Monday, December 26, 2016
As in years past, my Christmas day was spent with family, sitting around the fire wearing reindeer-printed sweaters, drinking mimosas, and occasionally attending to a special on TV. While catching a glimpse of some program, I was presented with an opportunity to educate on ableism. Normally, I would bite my tongue, sip my drink, and wait to rant about it with friends later. On this Christmas day, I decided it was imperative not to miss the valuable opportunity to spread awareness.
In response to a segment on a woman’s experiences with Down syndrome, my mom stated, “how absolutely horrible to be a downs.” My mom had no intention of causing offense. She meant to express gratitude for our family’s privilege. Nonetheless, I was triggered and felt the need to hop on my soapbox.
My first response related to biased language. I explained the difference between her phrasing, which defines a person as a “downs” - and using person-first language that includes the disorder as something the person experiences (rather than as their entire identity). I emphasized that a person has many identities, including disability status, and categorizing a person with a label, like saying someone is a “downs,” can be interpreted as offensive and limiting. I offered alternatives such as saying someone has been diagnosed with Down syndrome or experiences Down syndrome.
Then, I explained why I found the phrasing "how absolutely horrible" judgmental. It is undeniable that Down syndrome can make life more challenging. At the same time, we all encounter adversity that makes life more challenging. For some, it’s being bad at math; for me, it’s having low vision. Regardless of the challenge, it’s not ideal, and it’s also not unequivocally unsurmountable. For something like being bad at math, we envision a fulfilling life despite that challenge. We would never presuppose that life is "absolutely horrible" because of that challenge. Down syndrome is simply another form of challenge, one that does not preclude happiness, wellness, or success. In other words, I find it presumptuous and inaccurate to believe life would be "absolutely horrible" if it included a specific challenge, in this case Down syndrome.
Although Christmas may not seem like the prime time to educate about ableism and identity, I stand by my decision to share my perspective.
Wednesday, December 14, 2016
He used the strength of his arms to propel his body into the air, balancing on his crutches, thrusting his torso and leg over head. He switched from one crutch to the other, elegantly twisting back to standing. He twirled his crutches proudly, using them as props in his acts. Much like the other performers on stage, he masterfully commanded his body, isolating and contorting his muscles. This was the first time in my life I have seen someone physically disabled featured in an acrobatic performance. Actually, it’s the first time I’ve seen someone visibly physically disabled in any “mainstream” athletic, theatrical, or musical performance. I watched this man, feeling inspired and grateful, at one of the Cirque Du Soleil shows in Las Vegas.
This man displayed that people with disabilities may perform differently, and it is often in this difference that incredible talent emerges. He could not dance the way the able-bodied dance. He could not walk the way the able-bodied walk. Yet, he moved his body in ways that the able-bodied cannot. The strength of his arms enabled him to position his body in various inversions. His familiarity and comfort with his crutches enabled him to use them as extensions of his arms, on which he balanced as if he were a gymnast suspended in the air on rings. It was because of - not despite of - his disability that he elevated his artistic medium with innovation.

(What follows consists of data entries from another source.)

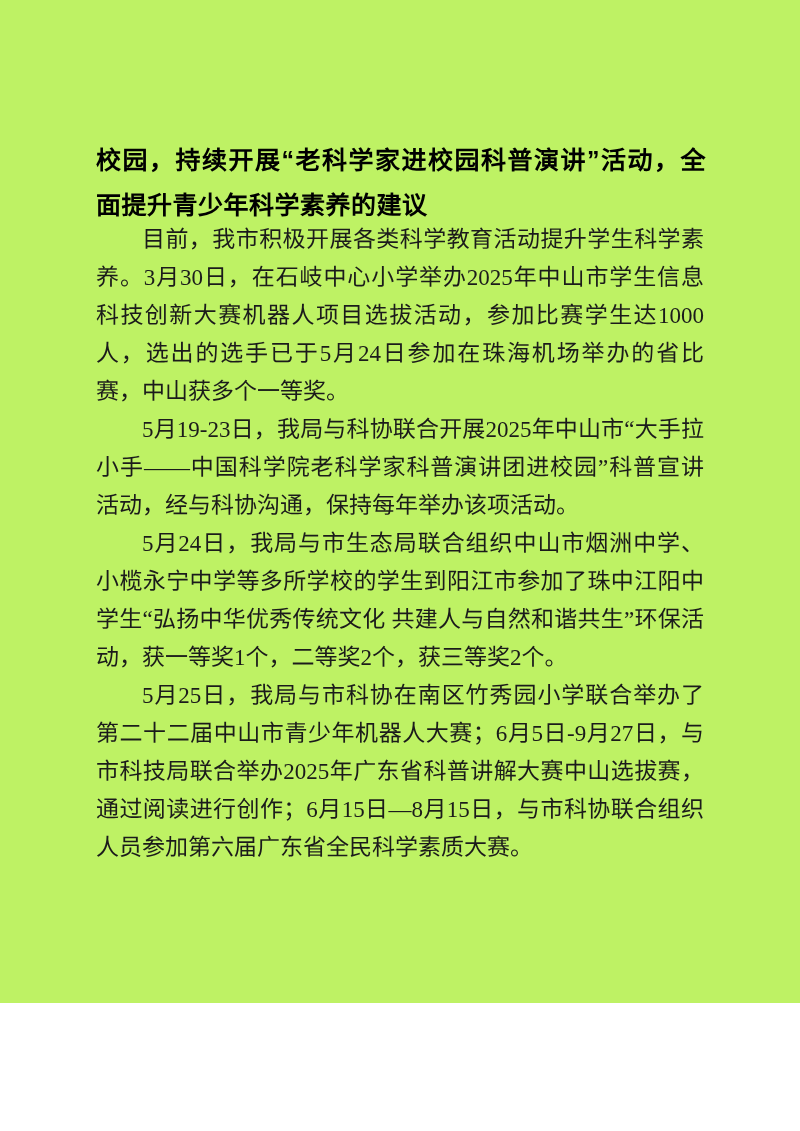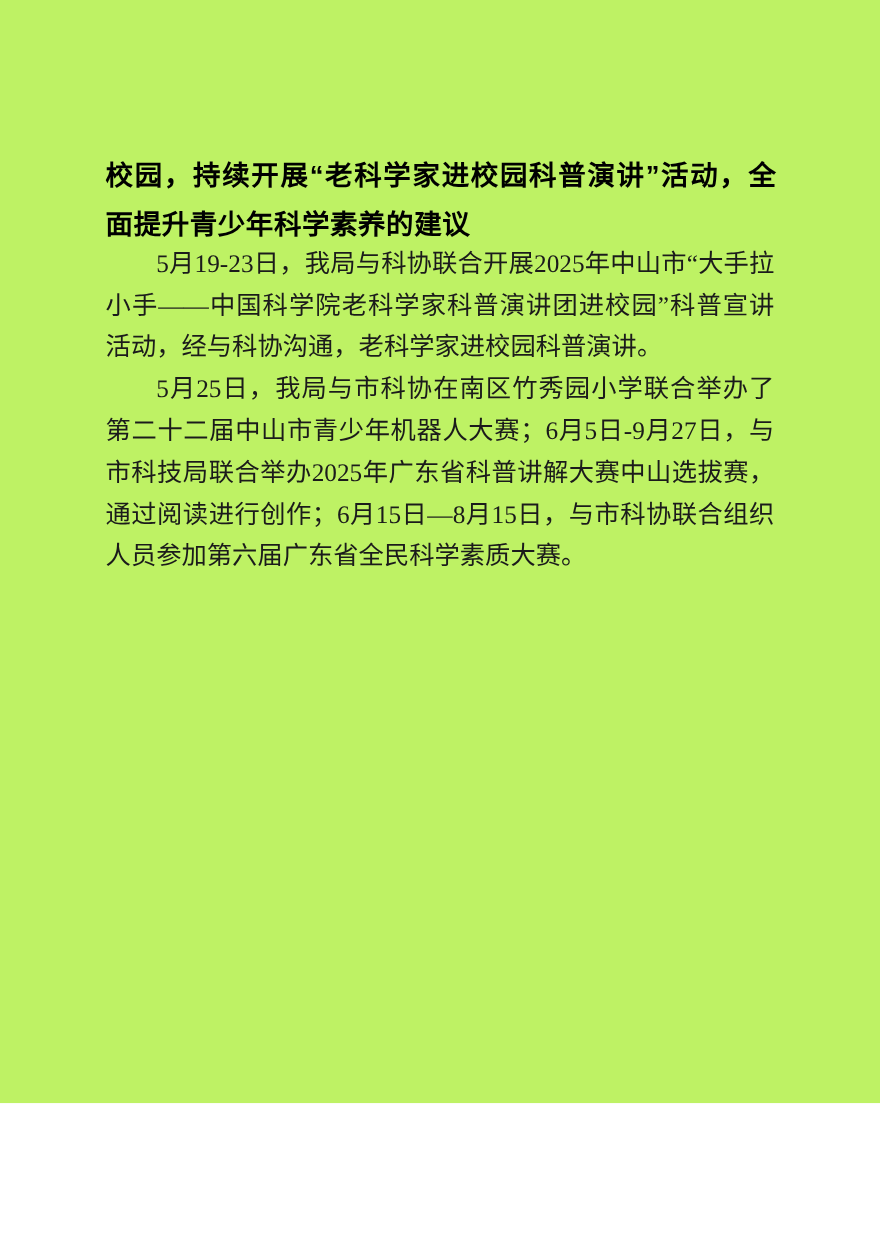--- a/index.html
+++ b/index.html
@@ -59,19 +59,21 @@
   }
 </style>
 </head>
 <body>
 
 <div class="page">
 
   <h1 class="doc-heading">校园，持续开展“老科学家进校园科普演讲”活动，全面提升青少年科学素养的建议</h1>
 
   <div class="doc-body">
-    <p>5月19-23日，我局与科协联合开展2025年中山市“大手拉小手——中国科学院老科学家科普演讲团进校园”科普宣讲活动，经与科协沟通，老科学家进校园科普演讲。</p>
+    <p>目前，我市积极开展各类科学教育活动提升学生科学素养。3月30日，在石岐中心小学举办2025年中山市学生信息科技创新大赛机器人项目选拔活动，参加比赛学生达1000人，选出的选手已于5月24日参加在珠海机场举办的省比赛，中山获多个一等奖。</p>
+    <p>5月19-23日，我局与科协联合开展2025年中山市“大手拉小手——中国科学院老科学家科普演讲团进校园”科普宣讲活动，经与科协沟通，保持每年举办该项活动。</p>
+    <p>5月24日，我局与市生态局联合组织中山市烟洲中学、小榄永宁中学等多所学校的学生到阳江市参加了珠中江阳中学生“弘扬中华优秀传统文化 共建人与自然和谐共生”环保活动，获一等奖1个，二等奖2个，获三等奖2个。</p>
     <p>5月25日，我局与市科协在南区竹秀园小学联合举办了第二十二届中山市青少年机器人大赛；6月5日-9月27日，与市科技局联合举办2025年广东省科普讲解大赛中山选拔赛，通过阅读进行创作；6月15日—8月15日，与市科协联合组织人员参加第六届广东省全民科学素质大赛。</p>
   </div>
 
   <div class="page-number">— 7 —</div>
 
 </div>
 
 </body></html>

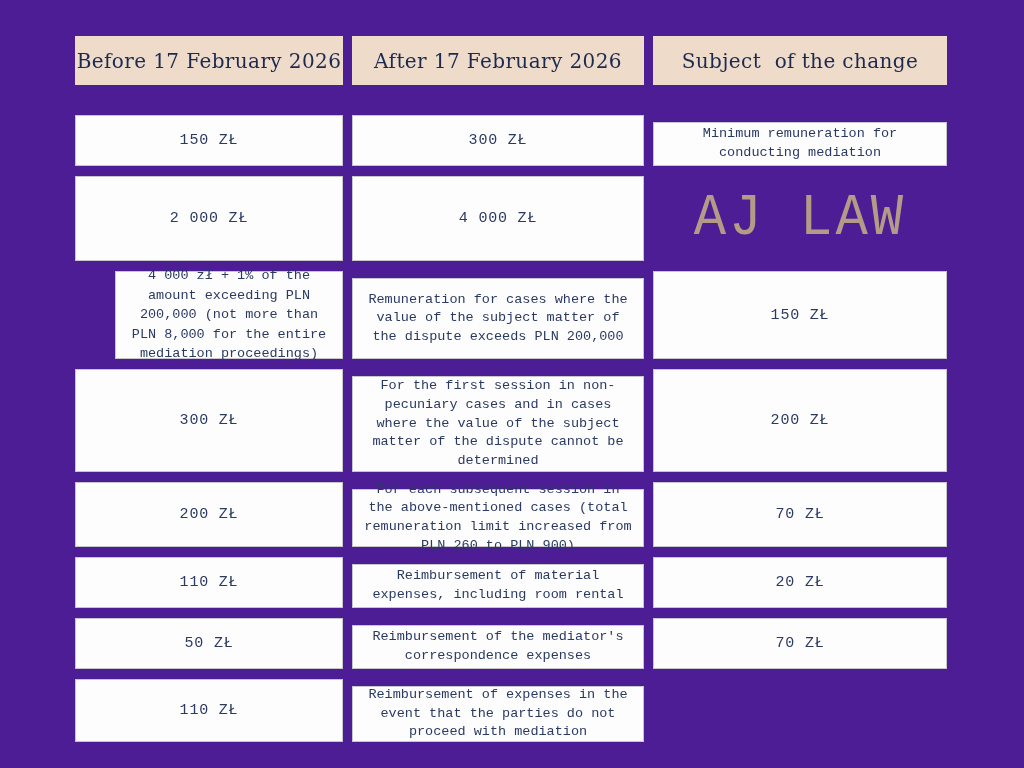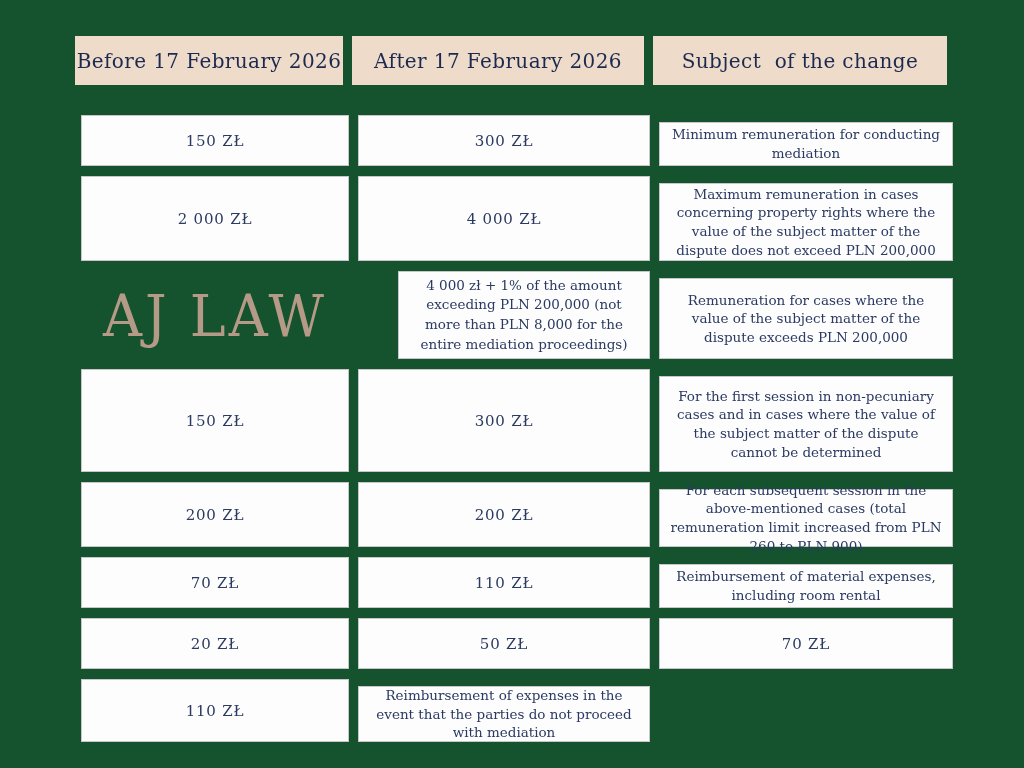--- a/index.html
+++ b/index.html
@@ -5,21 +5,21 @@
   * { margin: 0; padding: 0; box-sizing: border-box; }
   html, body { width: 1024px; height: 768px; }
   body {
     font-family: "DejaVu Serif", "Liberation Serif", serif;
     overflow: hidden;
   }
   .canvas {
     position: relative;
     width: 1024px;
     height: 768px;
-    background: #14532d;
+    background: #4c1d95;
   }
   .header-grid {
     position: absolute;
     left: 75px;
     top: 36px;
     width: 872px;
     display: grid;
     grid-template-columns: 268px 292px 294px;
     column-gap: 9px;
   }
@@ -30,28 +30,29 @@
     display: flex;
     align-items: center;
     justify-content: center;
     text-align: center;
     font-size: 20px;
     letter-spacing: 0.4px;
     white-space: pre;
   }
   .body-grid {
     position: absolute;
-    left: 81px;
+    left: 75px;
     top: 115px;
     width: 872px;
     display: grid;
     grid-template-columns: 268px 292px 294px;
     grid-template-rows: 51px 85px 88px 103px 65px 51px 51px 63px;
     column-gap: 9px;
     row-gap: 10px;
+    font-family: Liberation Mono, monospace;
   }
   .cell {
     background: #fdfdfd;
     border: 1px solid #c7c7c9;
     color: #2b3a63;
     display: flex;
     align-items: center;
     justify-content: center;
     text-align: center;
     padding: 3px 10px;
@@ -95,39 +96,39 @@
   </div>
 
   <div class="body-grid">
 
     <div class="cell value-cell">150 ZŁ</div>
     <div class="cell value-cell">300 ZŁ</div>
     <div class="cell subject-cell">Minimum remuneration for conducting mediation</div>
 
     <div class="cell value-cell">2 000 ZŁ</div>
     <div class="cell value-cell">4 000 ZŁ</div>
-    <div class="cell subject-cell">Maximum remuneration in cases concerning property rights where the value of the subject matter of the dispute does not exceed PLN 200,000</div>
 
     <div class="logo-cell">AJ LAW</div>
     <div class="cell formula-cell">4 000 zł + 1% of the amount exceeding PLN 200,000 (not more than PLN 8,000 for the entire mediation proceedings)</div>
     <div class="cell subject-cell">Remuneration for cases where the value of the subject matter of the dispute exceeds PLN 200,000</div>
 
     <div class="cell value-cell">150 ZŁ</div>
     <div class="cell value-cell">300 ZŁ</div>
     <div class="cell subject-cell">For the first session in non-pecuniary cases and in cases where the value of the subject matter of the dispute cannot be determined</div>
 
     <div class="cell value-cell">200 ZŁ</div>
     <div class="cell value-cell">200 ZŁ</div>
     <div class="cell subject-cell">For each subsequent session in the above-mentioned cases (total remuneration limit increased from PLN 260 to PLN 900)</div>
 
     <div class="cell value-cell">70 ZŁ</div>
     <div class="cell value-cell">110 ZŁ</div>
     <div class="cell subject-cell">Reimbursement of material expenses, including room rental</div>
 
     <div class="cell value-cell">20 ZŁ</div>
     <div class="cell value-cell">50 ZŁ</div>
+    <div class="cell subject-cell">Reimbursement of the mediator's correspondence expenses</div>
 
     <div class="cell value-cell">70 ZŁ</div>
     <div class="cell value-cell">110 ZŁ</div>
     <div class="cell subject-cell">Reimbursement of expenses in the event that the parties do not proceed with mediation</div>
 
   </div>
 </div>
 
 </body></html>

I highlight this experience with no intention of subjecting this man to “inspiration porn.” It is incredible what he has accomplished, as it is incredible what the other performers on stage have accomplished. Instead, I hope to highlight the equity and inclusion demonstrated by Cirque du Soleil in featuring this talented performer. The choreographers of the show undoubtedly modified routines to best suit his needs and strengths. I applaud the flexibility and courage demonstrated by the many who facilitated his artful participation.
It is obvious that people with disabilities are forced to navigate the world differently. The challenge arises when others assume navigating the world differently accompanies more difficulty and less enjoyment. I have been asked how I adore shows like Cirque du Soleil. “Can you see well enough to really appreciate it?” The question assumes that if I am unable to see, I am unable to experience. Although I certainly see less, this does not mean I experience with less enjoyment. I can, and do, value art, theater, and athletic performances. I do so with all my senses, which happens to mean with less visual acuity. Doing things differently does not mean enjoying them – or experiencing them – any less.

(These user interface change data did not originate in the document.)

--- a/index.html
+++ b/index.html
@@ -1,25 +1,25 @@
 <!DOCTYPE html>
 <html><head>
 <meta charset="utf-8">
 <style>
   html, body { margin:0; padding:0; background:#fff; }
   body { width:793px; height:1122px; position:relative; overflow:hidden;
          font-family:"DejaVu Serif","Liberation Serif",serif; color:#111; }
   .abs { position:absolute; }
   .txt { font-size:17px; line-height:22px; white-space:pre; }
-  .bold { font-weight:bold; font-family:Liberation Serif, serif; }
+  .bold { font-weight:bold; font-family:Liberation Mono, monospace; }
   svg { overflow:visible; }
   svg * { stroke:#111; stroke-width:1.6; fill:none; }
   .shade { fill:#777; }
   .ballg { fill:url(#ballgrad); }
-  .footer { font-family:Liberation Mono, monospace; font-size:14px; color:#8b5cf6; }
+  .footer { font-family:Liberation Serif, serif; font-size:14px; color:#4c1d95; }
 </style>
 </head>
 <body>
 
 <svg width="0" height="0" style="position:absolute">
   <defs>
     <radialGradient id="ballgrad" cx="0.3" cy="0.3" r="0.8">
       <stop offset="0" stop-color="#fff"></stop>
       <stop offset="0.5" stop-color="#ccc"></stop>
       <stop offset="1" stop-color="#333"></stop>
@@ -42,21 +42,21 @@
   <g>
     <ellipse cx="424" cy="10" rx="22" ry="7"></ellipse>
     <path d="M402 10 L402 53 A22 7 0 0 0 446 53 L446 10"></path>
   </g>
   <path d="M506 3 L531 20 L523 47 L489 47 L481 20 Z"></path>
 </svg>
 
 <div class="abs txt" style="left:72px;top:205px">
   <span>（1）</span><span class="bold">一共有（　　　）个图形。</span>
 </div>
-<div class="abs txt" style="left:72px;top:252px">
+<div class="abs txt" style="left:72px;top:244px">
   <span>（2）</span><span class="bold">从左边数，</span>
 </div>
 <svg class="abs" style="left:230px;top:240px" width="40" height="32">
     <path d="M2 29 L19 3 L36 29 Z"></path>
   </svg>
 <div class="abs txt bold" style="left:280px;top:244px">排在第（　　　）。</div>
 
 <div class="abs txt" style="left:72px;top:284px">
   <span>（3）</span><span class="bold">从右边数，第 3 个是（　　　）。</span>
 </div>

Likewise, this performer was an equal part of the performance, dancing and contorting differently, but no less gracefully. This man was both part of the larger dance numbers and highlighted in solo acts. He was a member of the cast like any other. His integration in the performance reveals that the disabled can and do fulfill the demands of challenging fields.

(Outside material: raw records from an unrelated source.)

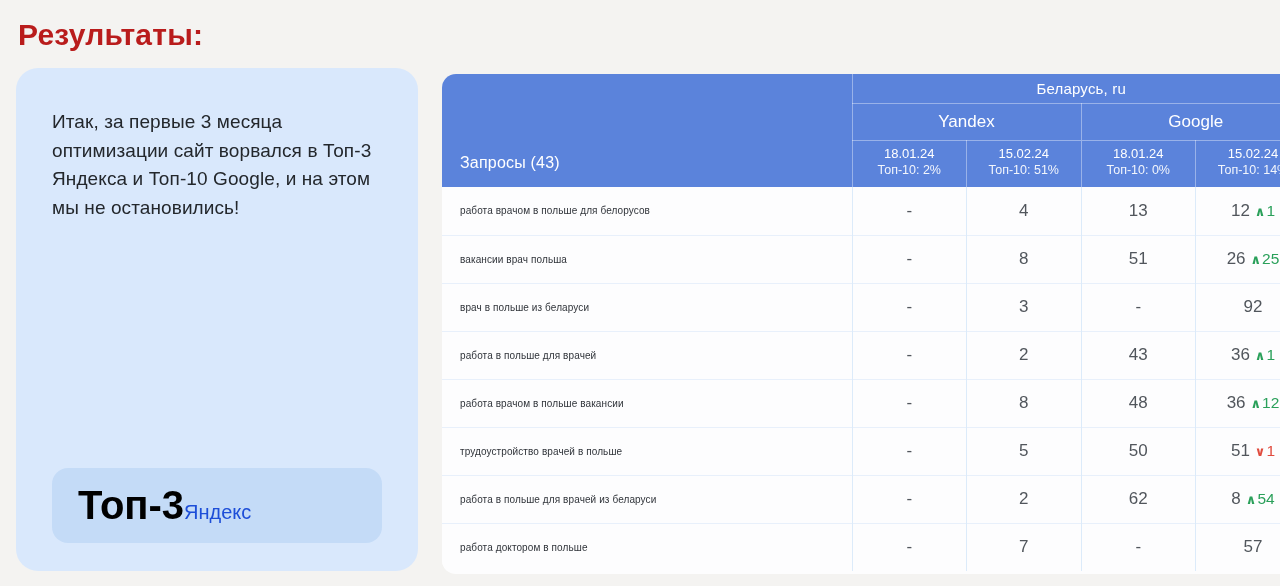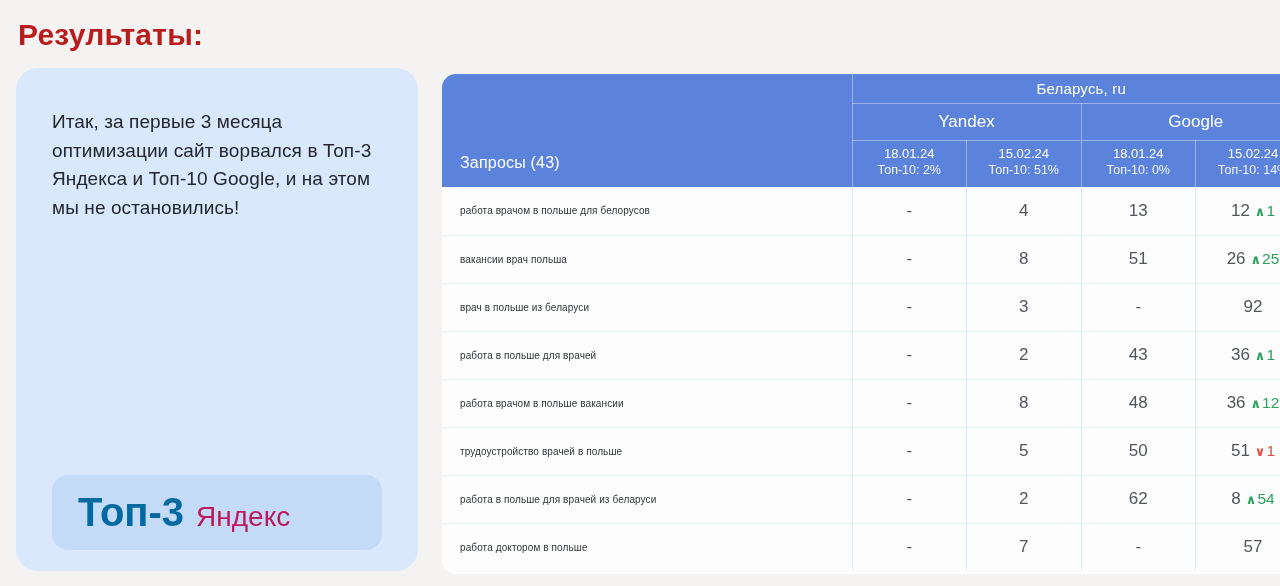--- a/index.html
+++ b/index.html
@@ -15,43 +15,43 @@
     font-size: 30px; font-weight: 600; color: #b91c1c;
     letter-spacing: 0.2px;
   }
 
   
   .panel {
     position: absolute; left: 16px; top: 68px;
     width: 402px; height: 503px;
     background: #d9e8fc;
     border-radius: 22px;
-    padding: 40px 36px 21px 36px;
+    padding: 40px 36px 28px 36px;
     display: flex; flex-direction: column;
   }
   .panel-text {
     font-size: 19px; line-height: 28.5px; color: #23272c;
     letter-spacing: 0.1px;
   }
   .panel-spacer { flex: 1; }
   .badge {
     width: 330px; height: 75px;
     background: #c4dbf7;
     border-radius: 16px;
     display: flex; align-items: baseline;
     padding: 0 10px 0 26px;
     margin-top: 11px;
   }
   .badge-inner { display: flex; align-items: baseline; margin: auto 0; }
   .badge-value {
-    font-size: 40px; font-weight: 700; color: #0369a1;
+    font-size: 40px; font-weight: 700; color: #000000;
     line-height: 75px;
   }
   .badge-label {
-    font-size: 28px; color: #be185d; margin-left: 12px;
+    font-size: 20px; color: #1d4ed8; 
   }
 
   
   .table-wrap {
     position: absolute; left: 442px; top: 74px;
     width: 838px; height: 500px;
     overflow: hidden;
     border-radius: 14px 0 0 14px;
     background: #fdfdfe;
   }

Seeing this strong, talented, artistic performer with a disability displays that it is possible to have a profession as an acrobat and a dancer and have one leg. Given the dearth of role models with disabilities across professions, I watched this performance with a full heart. It is rare to see people with disabilities in esteemed positions. It is rare to see people with disabilities in performances. Thank you, Cirque du Soleil, for challenging these cultural and social norms of ableism.